**Work order:** Word for word, repeat all the entries below, but without the pictures.

**Entries provided:**

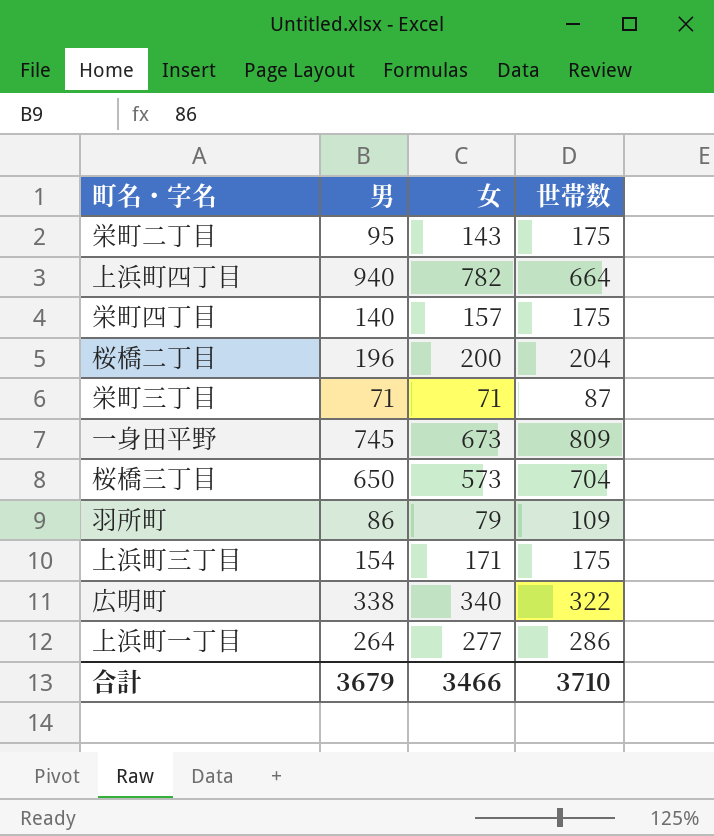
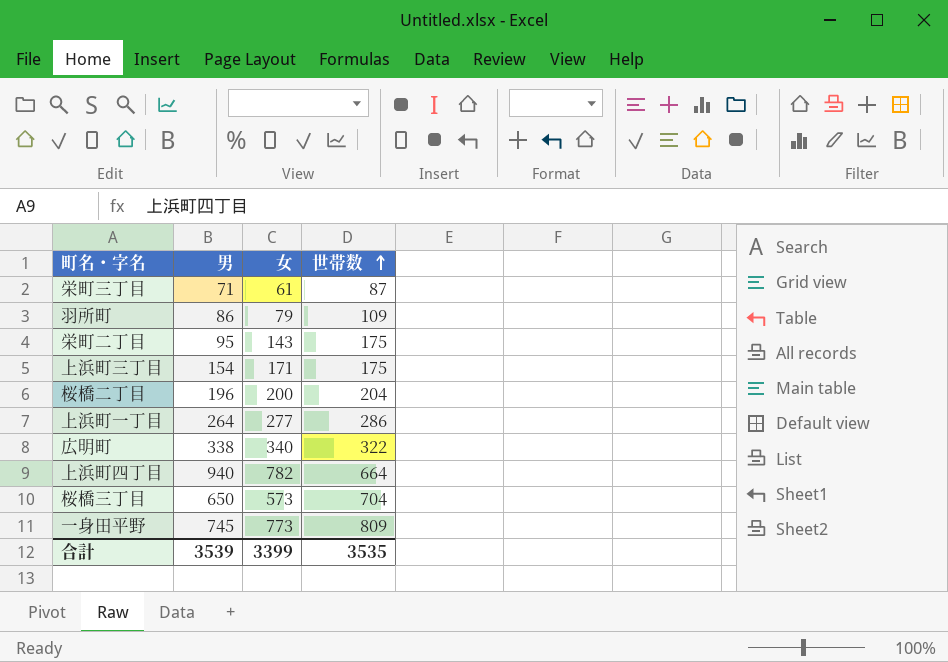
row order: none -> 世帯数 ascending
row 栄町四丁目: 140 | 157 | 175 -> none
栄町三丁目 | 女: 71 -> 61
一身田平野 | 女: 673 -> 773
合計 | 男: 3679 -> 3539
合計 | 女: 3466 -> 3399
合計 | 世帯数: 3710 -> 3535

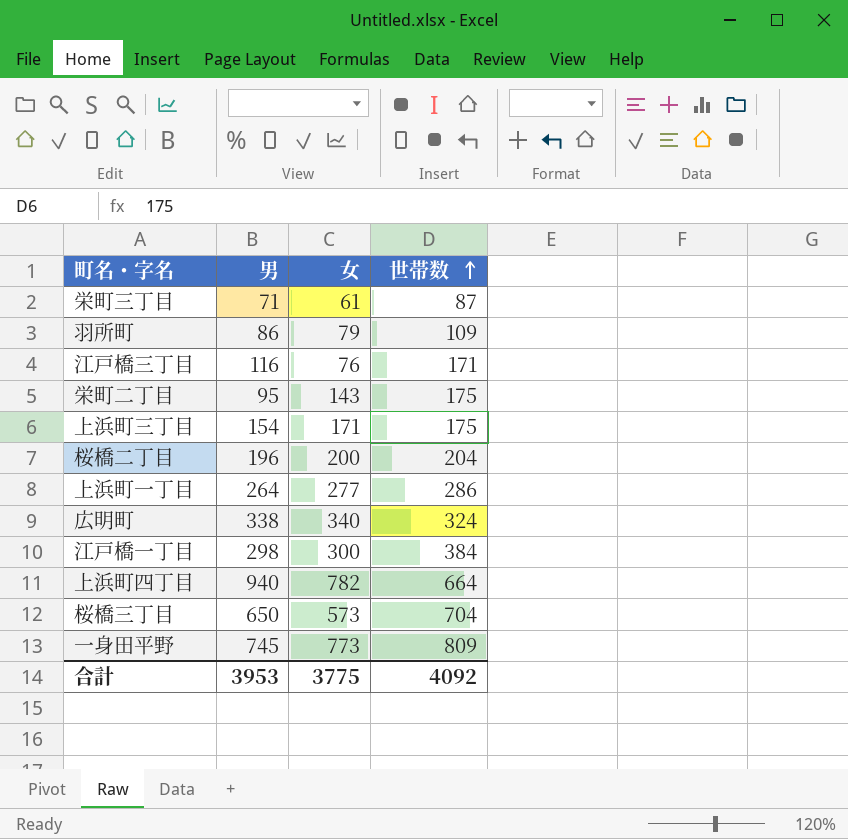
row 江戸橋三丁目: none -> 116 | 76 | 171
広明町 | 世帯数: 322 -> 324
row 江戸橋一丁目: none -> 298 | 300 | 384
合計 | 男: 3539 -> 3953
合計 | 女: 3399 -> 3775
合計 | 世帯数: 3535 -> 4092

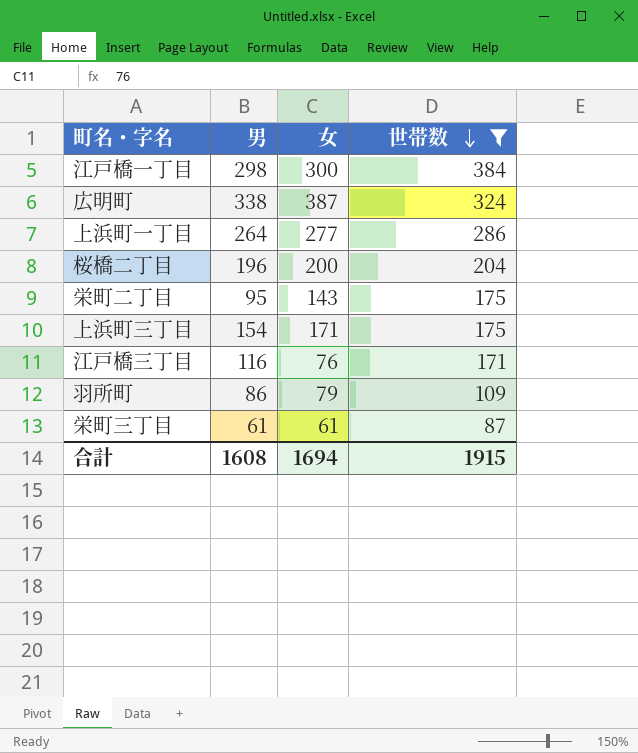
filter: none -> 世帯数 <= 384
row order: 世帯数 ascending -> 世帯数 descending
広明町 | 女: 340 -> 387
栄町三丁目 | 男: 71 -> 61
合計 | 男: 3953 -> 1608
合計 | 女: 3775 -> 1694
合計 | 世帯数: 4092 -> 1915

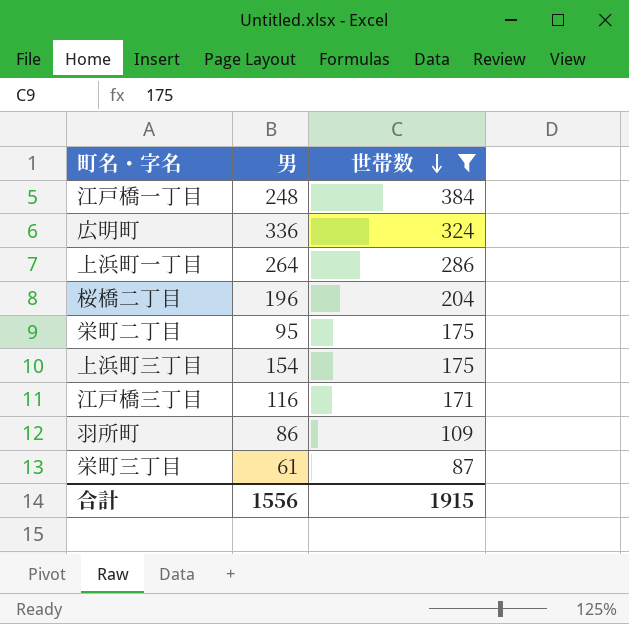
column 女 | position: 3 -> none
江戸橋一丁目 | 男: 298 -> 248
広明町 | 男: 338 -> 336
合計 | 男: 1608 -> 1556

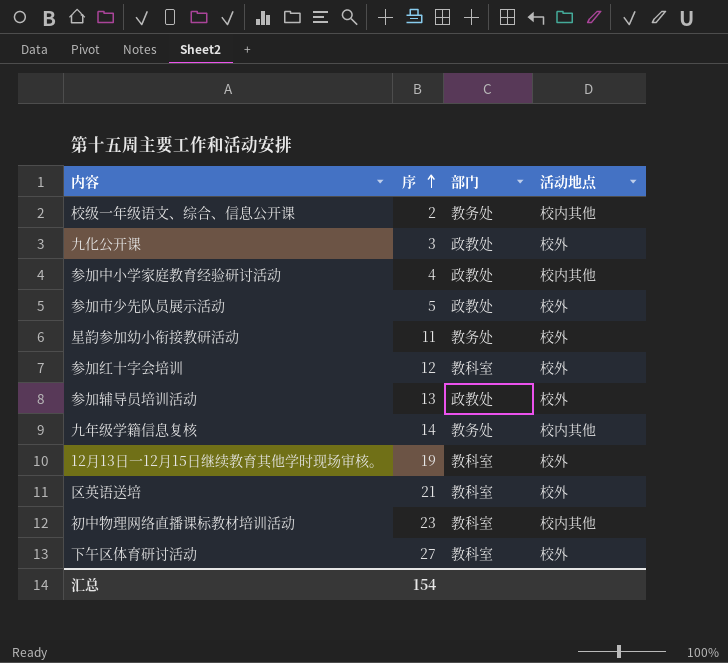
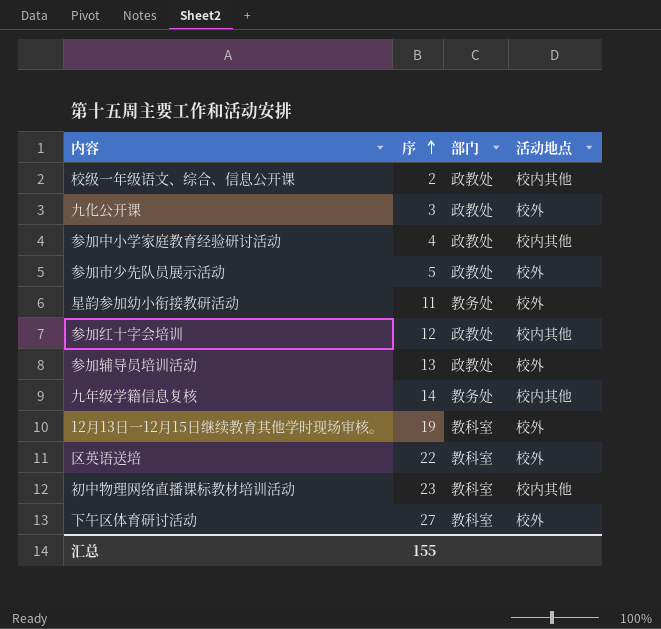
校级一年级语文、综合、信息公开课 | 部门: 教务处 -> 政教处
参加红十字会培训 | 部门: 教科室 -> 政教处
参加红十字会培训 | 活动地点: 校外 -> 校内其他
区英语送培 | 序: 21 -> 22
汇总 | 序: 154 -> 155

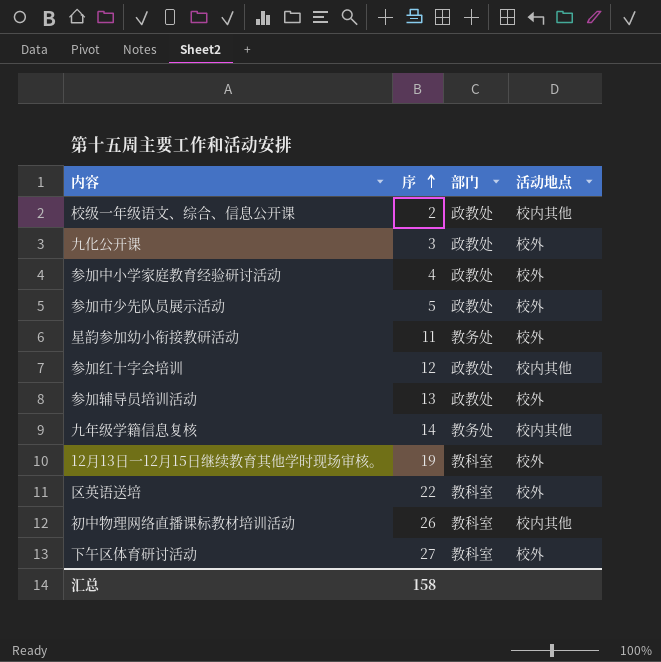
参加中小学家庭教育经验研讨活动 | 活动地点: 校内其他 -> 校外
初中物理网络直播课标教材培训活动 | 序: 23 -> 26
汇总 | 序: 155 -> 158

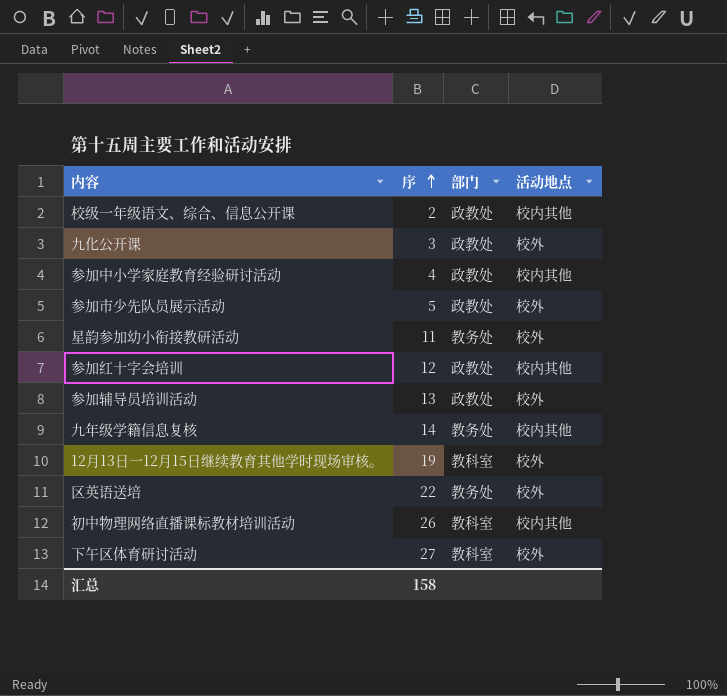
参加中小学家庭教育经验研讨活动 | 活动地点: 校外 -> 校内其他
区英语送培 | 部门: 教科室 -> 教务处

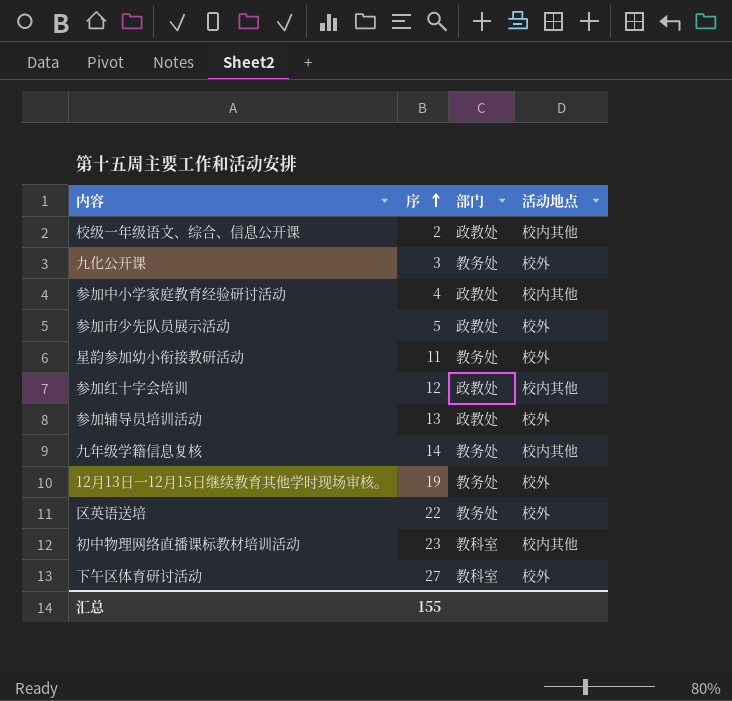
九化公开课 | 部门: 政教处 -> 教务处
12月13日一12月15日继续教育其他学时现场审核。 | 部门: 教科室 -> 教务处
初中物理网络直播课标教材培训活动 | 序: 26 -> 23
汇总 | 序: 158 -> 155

**Answer to this problem:**
row order: none -> 世帯数 ascending
row 栄町四丁目: 140 | 157 | 175 -> none
栄町三丁目 | 女: 71 -> 61
一身田平野 | 女: 673 -> 773
合計 | 男: 3679 -> 3539
合計 | 女: 3466 -> 3399
合計 | 世帯数: 3710 -> 3535

row 江戸橋三丁目: none -> 116 | 76 | 171
広明町 | 世帯数: 322 -> 324
row 江戸橋一丁目: none -> 298 | 300 | 384
合計 | 男: 3539 -> 3953
合計 | 女: 3399 -> 3775
合計 | 世帯数: 3535 -> 4092

filter: none -> 世帯数 <= 384
row order: 世帯数 ascending -> 世帯数 descending
広明町 | 女: 340 -> 387
栄町三丁目 | 男: 71 -> 61
合計 | 男: 3953 -> 1608
合計 | 女: 3775 -> 1694
合計 | 世帯数: 4092 -> 1915

column 女 | position: 3 -> none
江戸橋一丁目 | 男: 298 -> 248
広明町 | 男: 338 -> 336
合計 | 男: 1608 -> 1556

校级一年级语文、综合、信息公开课 | 部门: 教务处 -> 政教处
参加红十字会培训 | 部门: 教科室 -> 政教处
参加红十字会培训 | 活动地点: 校外 -> 校内其他
区英语送培 | 序: 21 -> 22
汇总 | 序: 154 -> 155

参加中小学家庭教育经验研讨活动 | 活动地点: 校内其他 -> 校外
初中物理网络直播课标教材培训活动 | 序: 23 -> 26
汇总 | 序: 155 -> 158

参加中小学家庭教育经验研讨活动 | 活动地点: 校外 -> 校内其他
区英语送培 | 部门: 教科室 -> 教务处

九化公开课 | 部门: 政教处 -> 教务处
12月13日一12月15日继续教育其他学时现场审核。 | 部门: 教科室 -> 教务处
初中物理网络直播课标教材培训活动 | 序: 26 -> 23
汇总 | 序: 158 -> 155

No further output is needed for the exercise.